Furthermore, the Territory election reinforced yet again the phenomenal rise of the Independents, who have overtaken One Nation as the major third force in Australian politics. In Queensland, Western Australia, and Victoria Independents have either won seats or played a decisive role in the result.

People have become tired of the similarity of the major parties on economics and other issues, and of the suffocating nature of party politics, which prevents individual politicians from speaking their mind on even minor issues.
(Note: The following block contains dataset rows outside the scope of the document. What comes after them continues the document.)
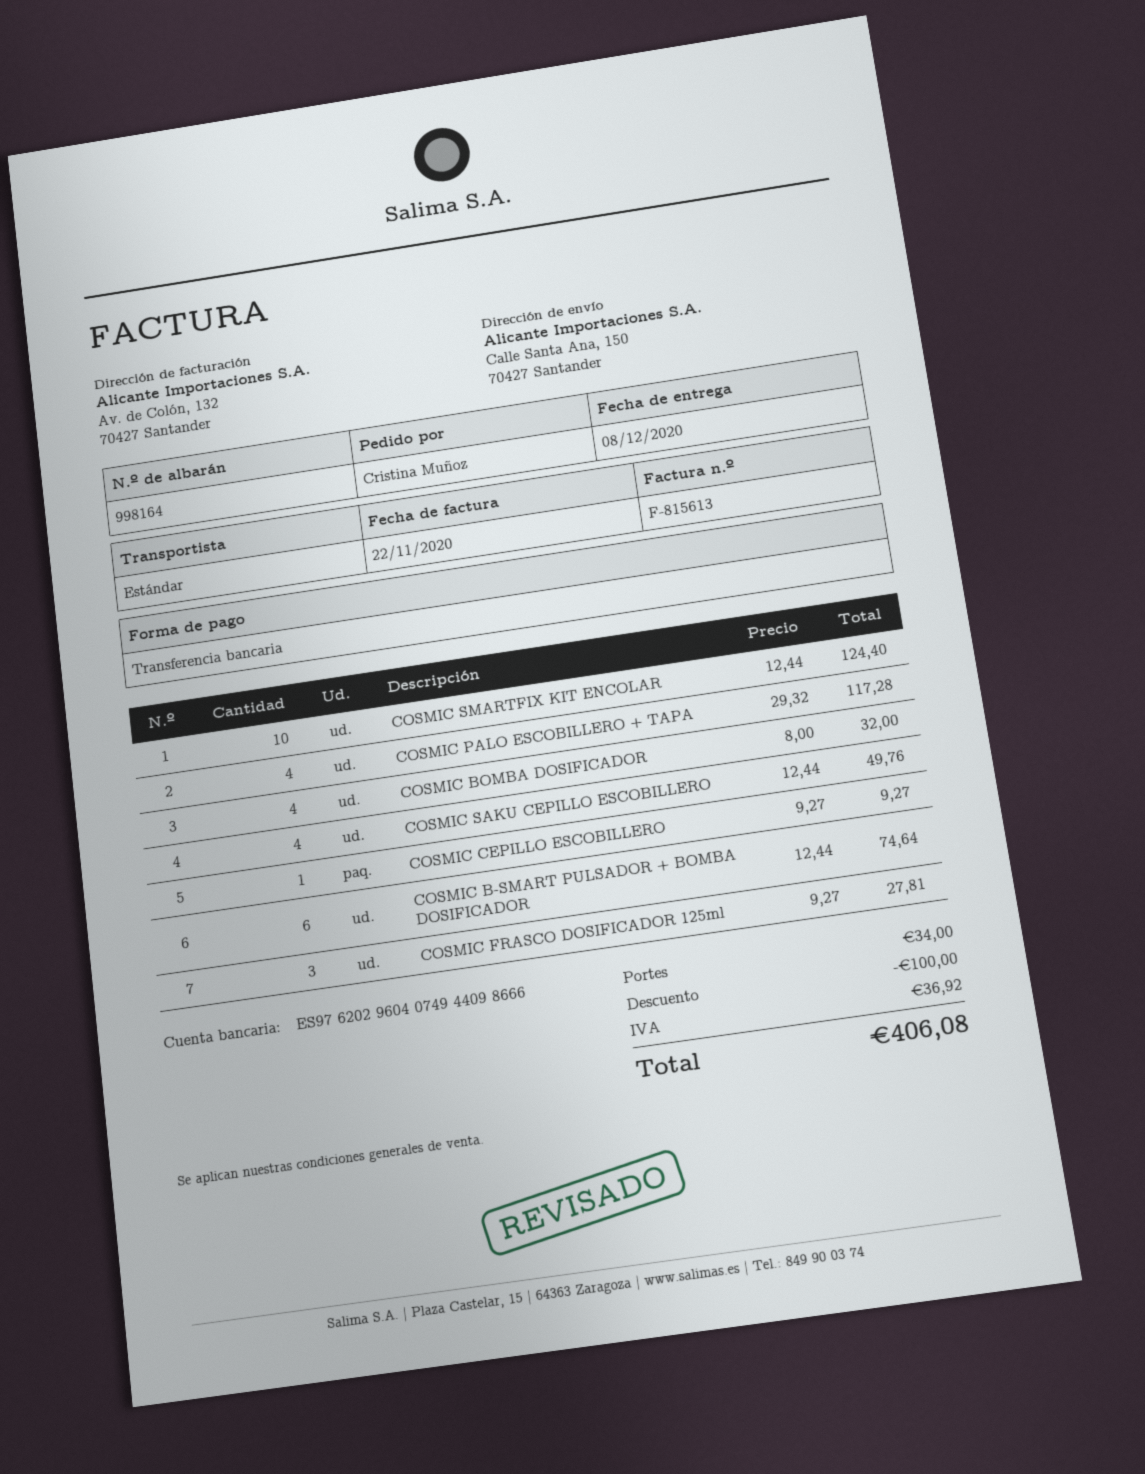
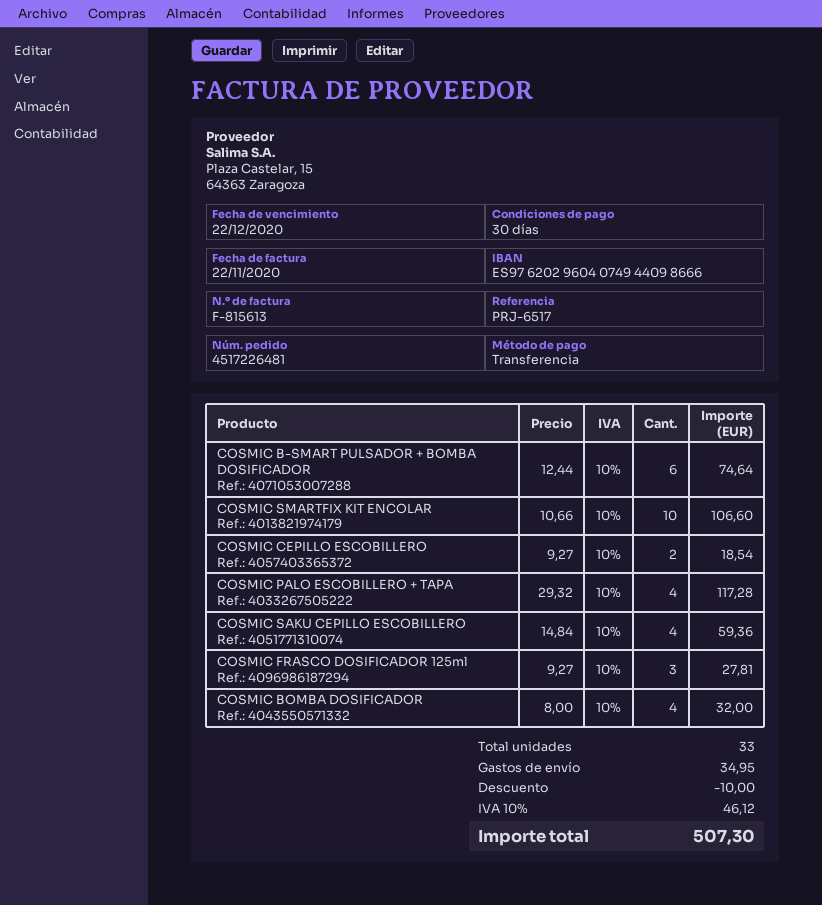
COSMIC SMARTFIX KIT ENCOLAR: 10 x 12.44 = 124.40 -> 10 x 10.66 = 106.60
COSMIC SAKU CEPILLO ESCOBILLERO: 4 x 12.44 = 49.76 -> 4 x 14.84 = 59.36
COSMIC CEPILLO ESCOBILLERO: 1 x 9.27 = 9.27 -> 2 x 9.27 = 18.54
discount: 100.00 -> 10.00
shipping: 34.00 -> 34.95
tax: 36.92 -> 46.12
total: 406.08 -> 507.30

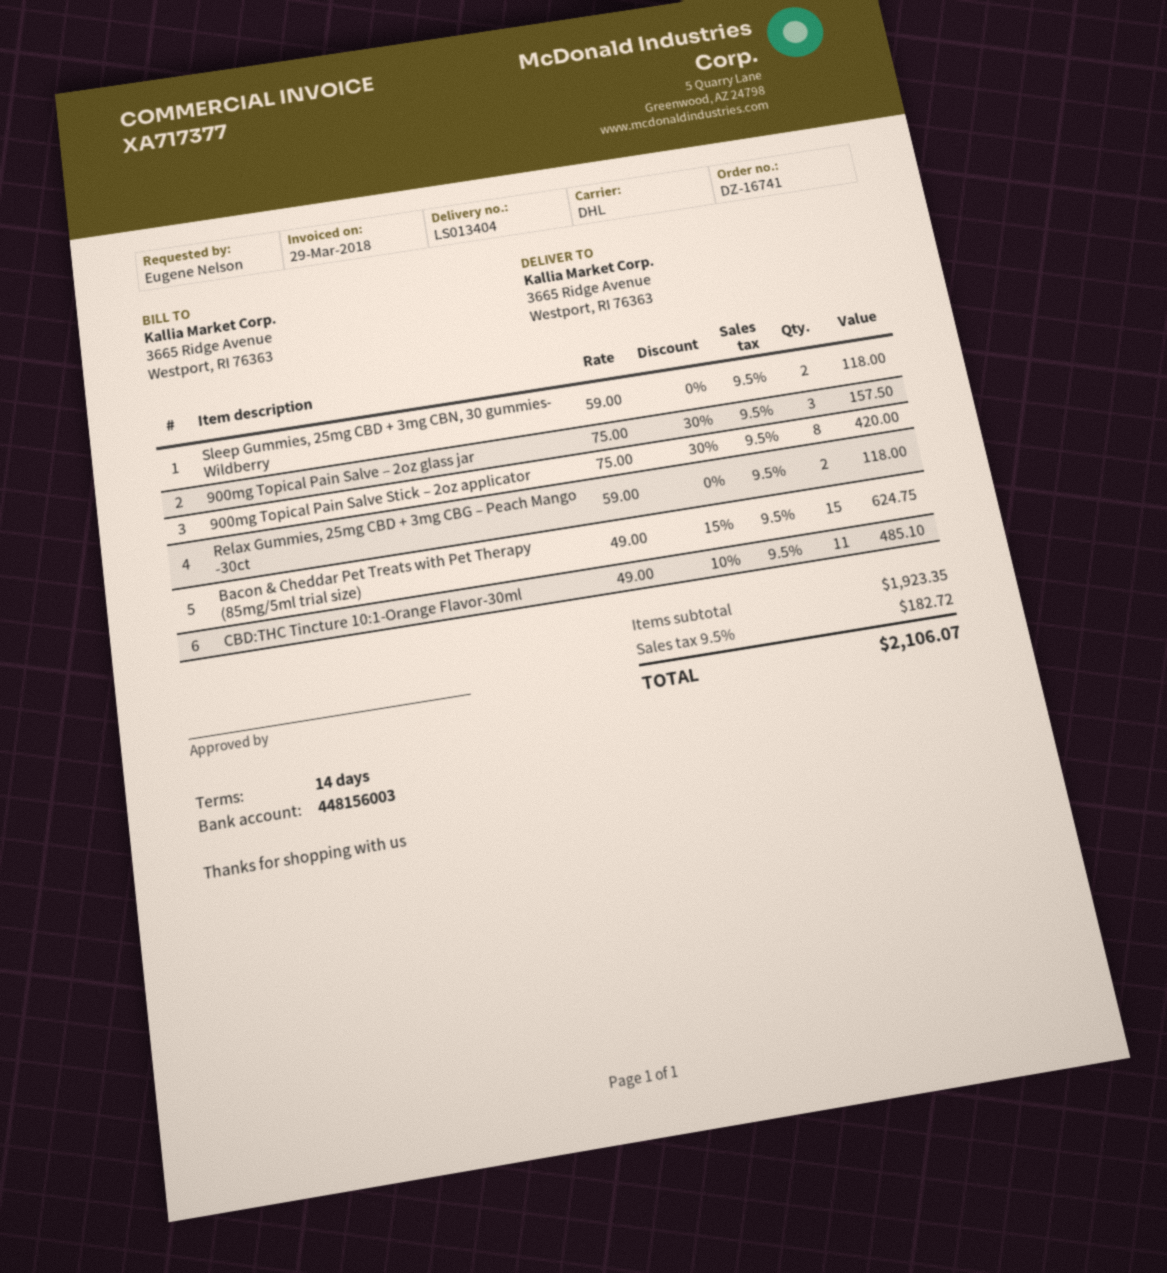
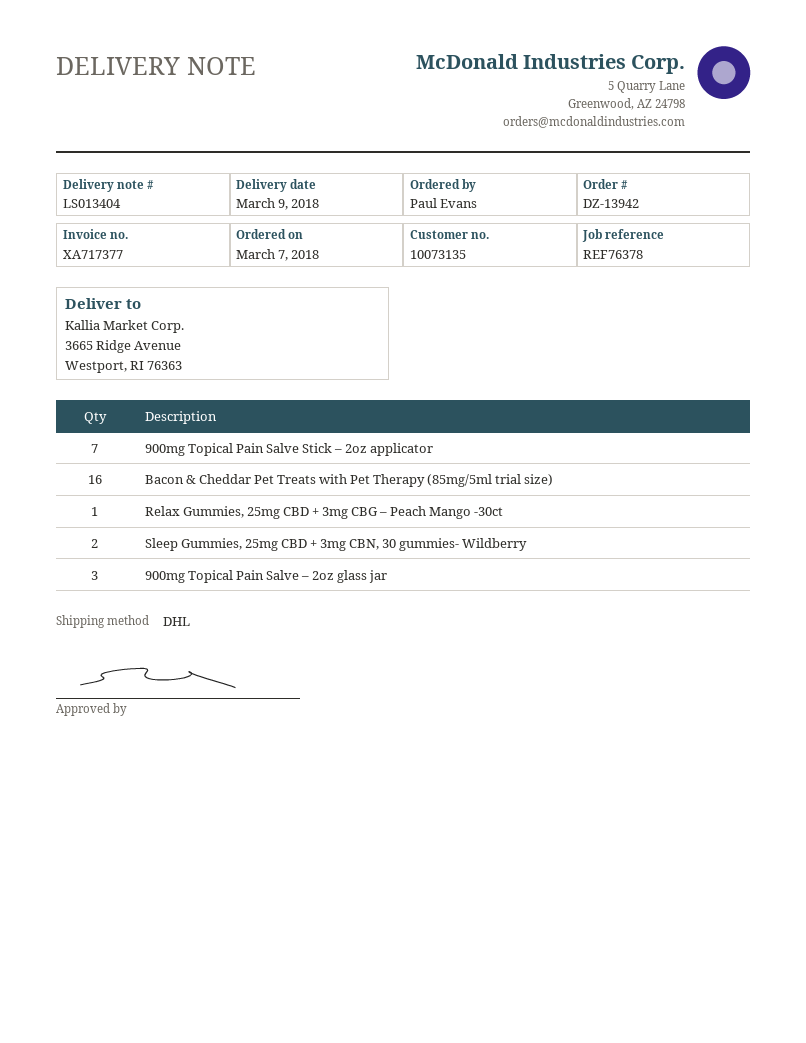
order number: DZ-16741 -> DZ-13942
ordered by: Eugene Nelson -> Paul Evans
900mg Topical Pain Salve Stick – 2oz applicator: 8 -> 7
Relax Gummies, 25mg CBD + 3mg CBG – Peach Mango -30ct: 2 -> 1
Bacon & Cheddar Pet Treats with Pet Therapy (85mg/5ml trial size): 15 -> 16
CBD:THC Tincture 10:1-Orange Flavor-30ml: 11 -> none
The next election could be won or lost on the preference strategies the major parties adopt with regard to the independents in individual seats. The bad news for the Howard Government is that while most of the Independents are conservative by nature, with some actual renegades from the Liberals and Nationals, preference leakages are going to cause enormous problems for the Coalition, particularly in rural and regional Australia.

The National Party is still oblivious to the walls crumbling around its castle - despite election, after election, after election - where its vote has shrunk.

Only a few decades ago it would have been a political truism that no voters were more loyal than those who voted for the Country Party. But as with any great dislocation in peoples' personal lives, once a diehard voter breaks with a lifetime of practice in protest, and finds the sky has not fallen in, he or she is liable to do it again. The first great break with the National Party came with Pauline Hanson, and the same voters have been doing it ever since, even to the extent of voting Labor at the last Victorian election.

It is conceivable that the National Party could be almost totally wiped out at the coming poll - either by Independents or, by default, Labor candidates.